Но иногда Стивен ненавидела свое одиночество, и тогда делала маленькие неуклюжие шаги навстречу, с извиняющимся взглядом собаки, попавшей в немилость к хозяину. Она пыталась казаться непринужденной рядом со своими приятельницами, присоединяясь к их легкомысленной беседе. Подходя к группе молодых девушек на вечеринке, она улыбалась, как будто их шуточки забавляли ее, или серьезно слушала, когда они говорили о нарядах или о каком-нибудь популярном актере, посетившем Мэлверн. Пока они воздерживались от слишком интимных подробностей, она горячо надеялась, что ее заинтересованность позволит ей войти в их круг. Так она и стояла, скрестив сильные руки на груди, и ее лицо было напряженным в этой попытке изображать внимание. Презирая этих девушек, она все-таки стремилась быть на них похожей – да, в такие минуты она действительно стремилась быть на них похожей. Внезапно ей приходило в голову, что они кажутся такими счастливыми, такими уверенными в себе, когда сплетничают в своем кружке. Было что-то такое прочное в их женских сообществах, прочное чувство единства, взаимопонимания; каждая, в свою очередь, понимала стремления другой. Они могли завидовать друг дружке, даже ссориться, но всегда она угадывала в глубине это чувство единения.

Бедная Стивен! Она никак не могла навязать себя им; они всегда смотрели сквозь нее, будто через стекло. Они прекрасно знали, что ей нет никакого дела ни до одежды, ни до популярных актеров. Беседа обрывалась, а потом полностью умирала, ее присутствие иссушало все источники их вдохновения. Она все портила, стараясь показаться приятной; на самом деле, она даже больше нравилась им, когда бывала угрюмой.

Если бы Стивен могла общаться с мужчинами на равных, она всегда выбирала бы их общество; она предпочитала их из-за прямого, открытого взгляда, и с мужчинами у нее было много общего – спорт, например. Но мужчины считали ее слишком умной, если она отваживалась раскрыться перед ними, и слишком скучной, если она вдруг погружалась в застенчивость. Вдобавок было что-то в ней, что противостояло им, бессознательная самонадеянность. Какой бы она ни была застенчивой, они чувствовали ее; это раздражало их, заставляло чувствовать себя в обороне. Она была красивой, но слишком крупной и непреклонной телом и душой, а они любили женщин, которые цеплялись за них. Они походили на дубы, и предпочитали, чтобы женщины походили на плющ. Такие женщины могли цепляться довольно крепко, могли под конец задушить и часто это делали; и все же мужчины предпочитали их, а потому отвергали Стивен, подозревая в ней нечто вроде желудя.

3

Самыми тяжкими испытаниями в это время были для Стивен ужины, по очереди задаваемые в гостеприимном графстве. Они были долгими, эти ужины, перегруженные блюдами; они были тяжелыми, отягощенные вежливыми беседами; они были пышными из-за фамильного серебра; и, прежде всего, они были непреклонно консервативными по своему духу, такими же консервативными, как обряд бракосочетания, и почти так же твердо настаивали на разделении полов.

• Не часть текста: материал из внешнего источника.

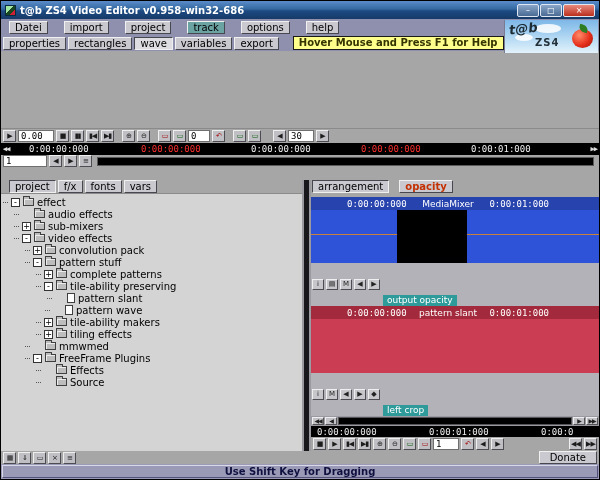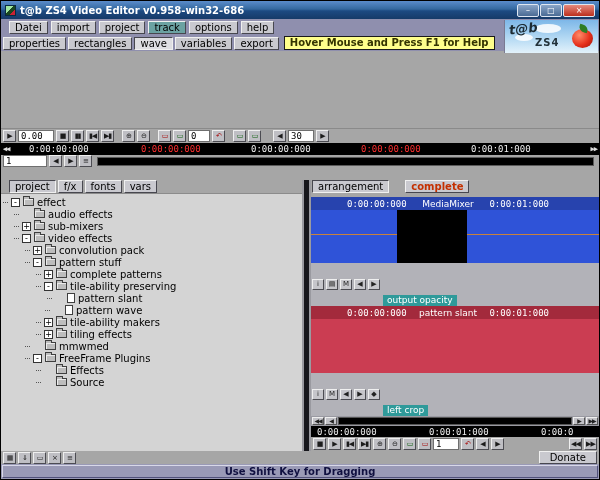--- a/index.html
+++ b/index.html
@@ -5,28 +5,28 @@
   *{margin:0;padding:0;box-sizing:border-box;}
   html,body{width:600px;height:480px;}
   body{font-family:"DejaVu Sans","Liberation Sans",sans-serif;font-size:10px;background:#000;}
   .window{position:relative;width:600px;height:480px;border:1px solid #000;background:#a6a6a6;display:flex;flex-direction:column;overflow:hidden;}
   .titlebar{flex:0 0 18px;background:linear-gradient(180deg,#5a8ccb 0%,#35699f 45%,#1d4a82 55%,#163a68 100%);display:flex;align-items:center;gap:4px;padding:0 4px;color:#fff;}
   .app-icon{width:11px;height:11px;background:linear-gradient(135deg,#9fe7a0 0 40%,#1b4720 40% 70%,#c23 70%);border:1px solid #0a2a40;flex:0 0 auto;}
   .title-text{flex:1;font-size:10px;white-space:nowrap;overflow:hidden;font-weight:bold;}
   .winbtns{display:flex;gap:1px;}
   .winbtn{width:22px;height:13px;border:1px solid #dfe7f2;border-radius:2px;background:linear-gradient(#8aa6c8,#4a6a94);color:#fff;font-size:8px;line-height:11px;text-align:center;}
   .winbtn.close{width:32px;background:linear-gradient(#e78a7d,#bb2f1e);}
-  .menubar{flex:0 0 16px;background:#8f8fae;display:flex;align-items:center;gap:3px;padding:0 0 0 8px;}
+  .menubar{flex:0 0 16px;background:#8f8fae;display:flex;align-items:center;gap:16px;padding:0 0 0 8px;}
   .tabbar{flex:0 0 16px;background:#8f8fae;display:flex;align-items:center;gap:2px;padding:0 0 0 2px;}
   .btn{background:#c9c9cf;border:1px solid;border-color:#f0f0f0 #47474f #47474f #f0f0f0;height:13px;line-height:11px;padding:0 5px;color:#000;white-space:nowrap;flex:0 0 auto;}
   .btn.teal{background:#6ba2a2;}
   .btn.lit{background:#dedee2;border-color:#47474f #f0f0f0 #f0f0f0 #47474f;}
   .btn.pressed{border-color:#47474f #f0f0f0 #f0f0f0 #47474f;}
   .btn.current-tab{color:#c43000;font-weight:bold;}
-  .tooltip{margin-left:3px;background:var(--tooltip-bg,#ffff8c);border:1px solid #1a1a1a;color:#343400;font-weight:bold;height:14px;line-height:12px;padding:0 5px;white-space:nowrap;}
+  .tooltip{margin-left:12px;background:var(--tooltip-bg,#ffff8c);border:1px solid #1a1a1a;color:#343400;font-weight:bold;height:14px;line-height:12px;padding:0 5px;white-space:nowrap;}
   .logo{position:absolute;top:19px;right:1px;width:94px;height:33px;background:linear-gradient(180deg,#7db7e8 0%,#b9dcf4 60%,#e3f2fb 100%);overflow:hidden;z-index:9;border-left:1px solid #7a7a92;}
   .cloud{position:absolute;background:#fff;border-radius:50%;opacity:.85;}
   .c1{width:26px;height:9px;left:30px;top:4px;}
   .c2{width:18px;height:7px;left:10px;top:14px;}
   .logo-script{position:absolute;left:4px;top:1px;font-size:13px;font-weight:bold;font-style:italic;color:#1d2b33;transform:rotate(-6deg);}
   .logo-name{position:absolute;left:30px;top:17px;font-size:10px;font-weight:bold;color:#23323a;letter-spacing:1px;}
   .tomato{position:absolute;right:5px;top:9px;width:21px;height:19px;border-radius:50%;background:radial-gradient(circle at 35% 32%,#ff8a68 0%,#e5301c 55%,#9c1208 100%);}
   .tomato-leaf{position:absolute;left:7px;top:-4px;width:9px;height:7px;background:#2e7d22;border-radius:0 70% 0 70%;transform:rotate(18deg);}
   .wave-area{flex:1;background:#a6a6a6;border-bottom:1px solid #8a8a8a;}
   .transport{flex:0 0 14px;display:flex;align-items:center;gap:2px;padding:0 2px;background:#a6a6a6;}
@@ -52,21 +52,21 @@
   .trow::before{content:"";width:5px;border-top:1px dotted #555;flex:0 0 auto;}
   .toggle{flex:0 0 auto;width:9px;height:9px;background:#fff;border:1px solid #333;font-size:8px;line-height:7px;text-align:center;color:#000;}
   .toggle:empty{visibility:hidden;}
   .ticon{flex:0 0 auto;width:11px;height:8px;position:relative;background:#bdbdbd;border:1px solid #3f3f3f;box-shadow:inset 1px 1px 0 #ececec;}
   .ticon::before{content:"";position:absolute;left:-1px;top:-3px;width:5px;height:2px;background:#bdbdbd;border:1px solid #3f3f3f;border-bottom:none;}
   .ticon.leaf{width:8px;height:10px;background:#fff;box-shadow:none;}
   .ticon.leaf::before{display:none;}
   .tlabel{color:#000;white-space:nowrap;}
   .vsplit{flex:0 0 9px;background:linear-gradient(90deg,#9a9aa0 0 2px,#17171c 2px 7px,#9a9aa0 7px);}
   .right{flex:1;display:flex;flex-direction:column;min-width:0;}
-  .rtabs{flex:0 0 13px;display:flex;gap:16px;padding:0 1px;background:#a6a6a6;}
+  .rtabs{flex:0 0 13px;display:flex;gap:10px;padding:0 1px;background:#a6a6a6;}
   .rgap{flex:0 0 4px;background:#a6a6a6;}
   .thead{flex:0 0 13px;display:flex;align-items:center;justify-content:space-between;padding:0 50px 0 36px;color:#fff;font-family:"DejaVu Sans Mono","Liberation Mono",monospace;font-size:9px;}
   .thead .tname{font-family:"DejaVu Sans","Liberation Sans",sans-serif;}
   .t1h{background:var(--track1-header,#2743ae);}
   .t1b{flex:0 0 53px;background:var(--track1-body,#2f53d8);position:relative;}
   .envline{position:absolute;left:0;right:0;top:45%;height:1px;background:#c8823c;}
   .clip{position:absolute;left:30%;width:24%;top:0;height:100%;background:#000;}
   .envbar{flex:0 0 13px;display:flex;align-items:center;gap:2px;padding:0 1px;background:#b2b2b8;}
   .ebtn{flex:0 0 auto;width:12px;height:11px;background:#c6c6cb;border:1px solid;border-color:#efefef #4c4c52 #4c4c52 #efefef;font-size:7px;line-height:9px;text-align:center;color:#222;}
   .envlabel{background:var(--envelope-bg,#2f9a9a);color:#fff;font-size:9px;line-height:11px;padding:0 4px;margin-left:1px;white-space:nowrap;margin-top:32px;}
@@ -263,21 +263,21 @@
           <span class="tlabel">Source</span>
         </div>
       </div>
     </div>
 
     <div class="vsplit"></div>
 
     <div class="right">
       <div class="rtabs">
         <span class="btn pressed">arrangement</span>
-        <span class="btn current-tab">complete</span>
+        <span class="btn current-tab">opacity</span>
       </div>
       <div class="rgap"></div>
 
       <div class="thead t1h">
         <span>0:00:00:000</span>
         <span class="tname">MediaMixer</span>
         <span>0:00:01:000</span>
       </div>
       <div class="t1b">
         <span class="envline"></span>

– Капитан Рэмси, вы проводите мисс Гордон на ужин?

Вежливо согнутая рука:

– Очень рад, мисс Гордон.

Затем – торжественная и очень смешная процессия, как будто все твари земные парами маршируют в Ноев ковчег, убежденные в Божественном покровительстве – ведь Он сотворил их двуполыми! На Стивен была длинная юбка, и ноги путались в ней, а в ее распоряжении была лишь одна свободная рука – процессия останавливалась, и она была тому виной! Нестерпимая мысль – она задержала процессию!

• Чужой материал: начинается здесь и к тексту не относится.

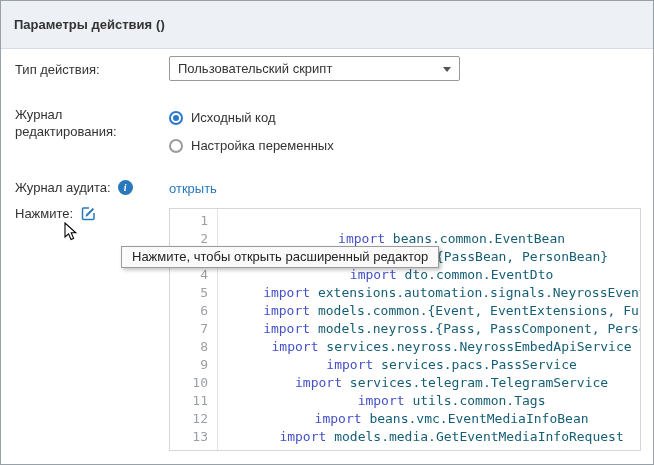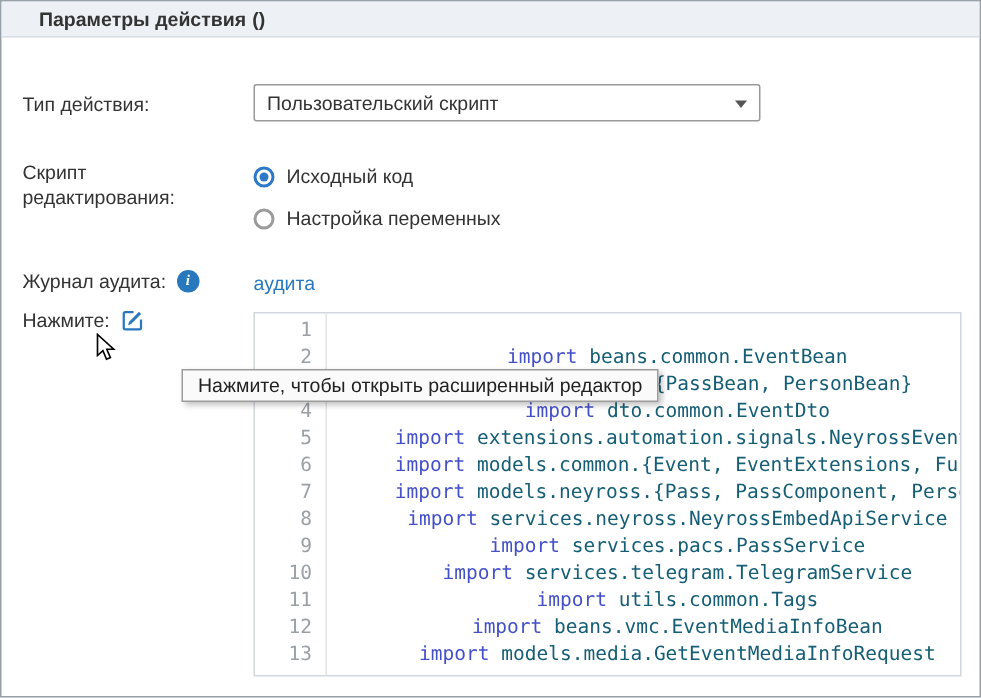--- a/index.html
+++ b/index.html
@@ -3,29 +3,29 @@
 <meta charset="utf-8">
 <style>
   html,body{margin:0;padding:0;}
   body{
     width:654px;height:465px;
     font-family:"Liberation Sans","DejaVu Sans",sans-serif;
     font-size:13px;color:#333;background:#fff;
   }
   .panel{position:relative;width:652px;height:463px;border:1px solid var(--panel-border,#98a0a8);background:#fff;overflow:hidden;}
 
-  .header{height:24px;background:var(--header-bg,#edf1f6);border-bottom:1px solid #d7dde4;
-    display:flex;align-items:center;padding:0 25px;font-weight:bold;box-sizing:border-box;}
+  .header{height:48px;background:var(--header-bg,#edf1f6);border-bottom:1px solid #d7dde4;
+    display:flex;align-items:center;padding:0 13px;font-weight:bold;box-sizing:border-box;}
   .ttl{margin-right:4px;}
   .hlink{color:var(--accent-link,#2878be);text-decoration:none;font-weight:bold;cursor:pointer;}
 
   .label{position:absolute;color:#333;}
   .mode-label{left:14px;top:105px;width:120px;line-height:17px;}
 
-  .select{position:absolute;left:168px;top:55px;width:338px;height:25px;border:1px solid #999;
+  .select{position:absolute;left:168px;top:55px;width:291px;height:25px;border:1px solid #999;
     border-radius:2px;background:#fff;box-sizing:border-box;display:flex;align-items:center;
     padding:0 24px 0 8px;cursor:pointer;}
   .chev{position:absolute;right:8px;top:10px;width:0;height:0;border-left:4px solid transparent;
     border-right:4px solid transparent;border-top:5px solid #555;}
 
   .radio-row{position:absolute;display:flex;align-items:center;gap:8px;cursor:pointer;text-align:right;}
   .radio{width:14px;height:14px;border-radius:50%;box-sizing:border-box;background:#fff;position:relative;flex:none;}
   .radio.sel{border:2px solid var(--radio-selected,#2d79c7);}
   .radio.sel::after{content:"";position:absolute;left:2px;top:2px;width:6px;height:6px;border-radius:50%;
     background:var(--radio-selected,#2d79c7);}
@@ -63,35 +63,35 @@
       <span>(</span>
       <span>)</span>
   </div>
 
   <div class="label" style="left:14px;top:61px">Тип действия:</div>
   <div class="select">
     <span>Пользовательский скрипт</span>
     <span class="chev"></span>
   </div>
 
-  <div class="label mode-label">Скрипт редактирования:</div>
+  <div class="label mode-label">Журнал редактирования:</div>
   <div class="radio-row" style="left:168px;top:109px">
     <span class="radio sel"></span>
     <span>Исходный код</span>
   </div>
   <div class="radio-row" style="left:168px;top:137px">
     <span class="radio unsel"></span>
     <span>Настройка переменных</span>
   </div>
 
   <div class="label-row" style="left:14px;top:179px">
     <span>Журнал аудита:</span>
     <span class="info-icon">i</span>
   </div>
-  <a class="link" style="left:168px;top:180px">аудита</a>
+  <a class="link" style="left:168px;top:180px">открыть</a>
 
   <div class="label-row" style="left:14px;top:204px">
     <span>Нажмите:</span>
     <span class="edit-icon">
       <svg width="17" height="17" viewBox="0 0 17 17" aria-hidden="true">
         <path d="M14 8 v5.5 a1 1 0 0 1 -1 1 H3.5 a1 1 0 0 1 -1 -1 V4 a1 1 0 0 1 1 -1 H9" fill="none" stroke="currentColor" stroke-width="1.5"></path>
         <path d="M6.8 10.2 L13.4 3.6" stroke="currentColor" stroke-width="2" fill="none"></path>
         <path d="M5.4 11.7 l0.7 -2.4 1.7 1.7 z" fill="currentColor"></path>
       </svg>
     </span>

 – Мне так жаль, капитан Рэмси!

 – Могу ли я вам чем-нибудь помочь?

 – Да нет, вовсе нет… я справлюсь…

Но какой же конфуз, какое унизительное чувство, что над ней смеются, как неприятно это – вынужденно цепляться за его руку в качестве поддержки, в то время как капитан Рэмси сохраняет терпеливый вид!

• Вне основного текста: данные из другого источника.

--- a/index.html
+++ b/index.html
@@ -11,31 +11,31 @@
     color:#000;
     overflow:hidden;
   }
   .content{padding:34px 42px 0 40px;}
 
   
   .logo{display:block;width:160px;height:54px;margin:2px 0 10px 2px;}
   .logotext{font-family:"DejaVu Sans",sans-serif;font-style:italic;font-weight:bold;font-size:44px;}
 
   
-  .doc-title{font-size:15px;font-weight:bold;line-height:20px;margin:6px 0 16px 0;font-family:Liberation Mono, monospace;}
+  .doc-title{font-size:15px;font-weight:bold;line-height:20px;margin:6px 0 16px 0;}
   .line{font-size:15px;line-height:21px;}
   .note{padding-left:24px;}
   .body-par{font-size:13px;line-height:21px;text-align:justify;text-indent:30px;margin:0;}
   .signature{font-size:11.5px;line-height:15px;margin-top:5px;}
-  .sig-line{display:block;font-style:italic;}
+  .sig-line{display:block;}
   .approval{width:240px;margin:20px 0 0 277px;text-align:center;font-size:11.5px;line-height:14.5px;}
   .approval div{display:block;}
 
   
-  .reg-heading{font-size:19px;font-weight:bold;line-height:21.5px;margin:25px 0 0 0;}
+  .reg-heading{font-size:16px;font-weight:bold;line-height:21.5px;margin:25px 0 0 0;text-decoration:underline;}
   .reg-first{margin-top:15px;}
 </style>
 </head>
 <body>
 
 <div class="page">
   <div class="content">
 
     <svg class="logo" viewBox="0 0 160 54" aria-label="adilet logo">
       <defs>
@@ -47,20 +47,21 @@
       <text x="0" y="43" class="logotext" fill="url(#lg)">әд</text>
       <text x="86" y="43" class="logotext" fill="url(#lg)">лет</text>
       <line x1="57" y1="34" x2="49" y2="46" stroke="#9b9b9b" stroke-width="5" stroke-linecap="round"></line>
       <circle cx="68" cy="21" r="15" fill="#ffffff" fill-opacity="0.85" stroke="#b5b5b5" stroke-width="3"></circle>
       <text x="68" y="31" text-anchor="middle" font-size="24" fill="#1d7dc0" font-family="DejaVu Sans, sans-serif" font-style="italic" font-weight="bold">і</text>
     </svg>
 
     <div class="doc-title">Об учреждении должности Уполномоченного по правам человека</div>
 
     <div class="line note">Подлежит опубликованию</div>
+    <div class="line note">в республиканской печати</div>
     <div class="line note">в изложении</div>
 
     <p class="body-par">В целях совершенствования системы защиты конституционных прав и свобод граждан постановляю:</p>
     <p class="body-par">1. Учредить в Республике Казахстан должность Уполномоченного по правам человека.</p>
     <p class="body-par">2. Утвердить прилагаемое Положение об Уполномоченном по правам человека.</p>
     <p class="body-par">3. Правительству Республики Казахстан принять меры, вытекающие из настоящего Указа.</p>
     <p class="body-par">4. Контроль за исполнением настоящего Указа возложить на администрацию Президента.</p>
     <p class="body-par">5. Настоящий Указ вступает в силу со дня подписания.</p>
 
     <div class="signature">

– Кажется, ничего страшного, вы только порвали оборку, но я вообще часто ломаю голову, как же вы, женщины, управляетесь. Вообразите мужчину в таком платье – да об этом подумать страшно; вообразите меня в нем!

Смешок, не лишенный доброты, но чуточку стеснительный, и совсем не чуточку самодовольный.

Благополучно добравшись до сиденья за длинным столом, Стивен пыталась улыбаться и разговаривать непринужденно, а ее партнер думал: «Господи, ну и тяжелая у нее рука; лучше бы мне досталась ее матушка; а матушка у нее прелестная!»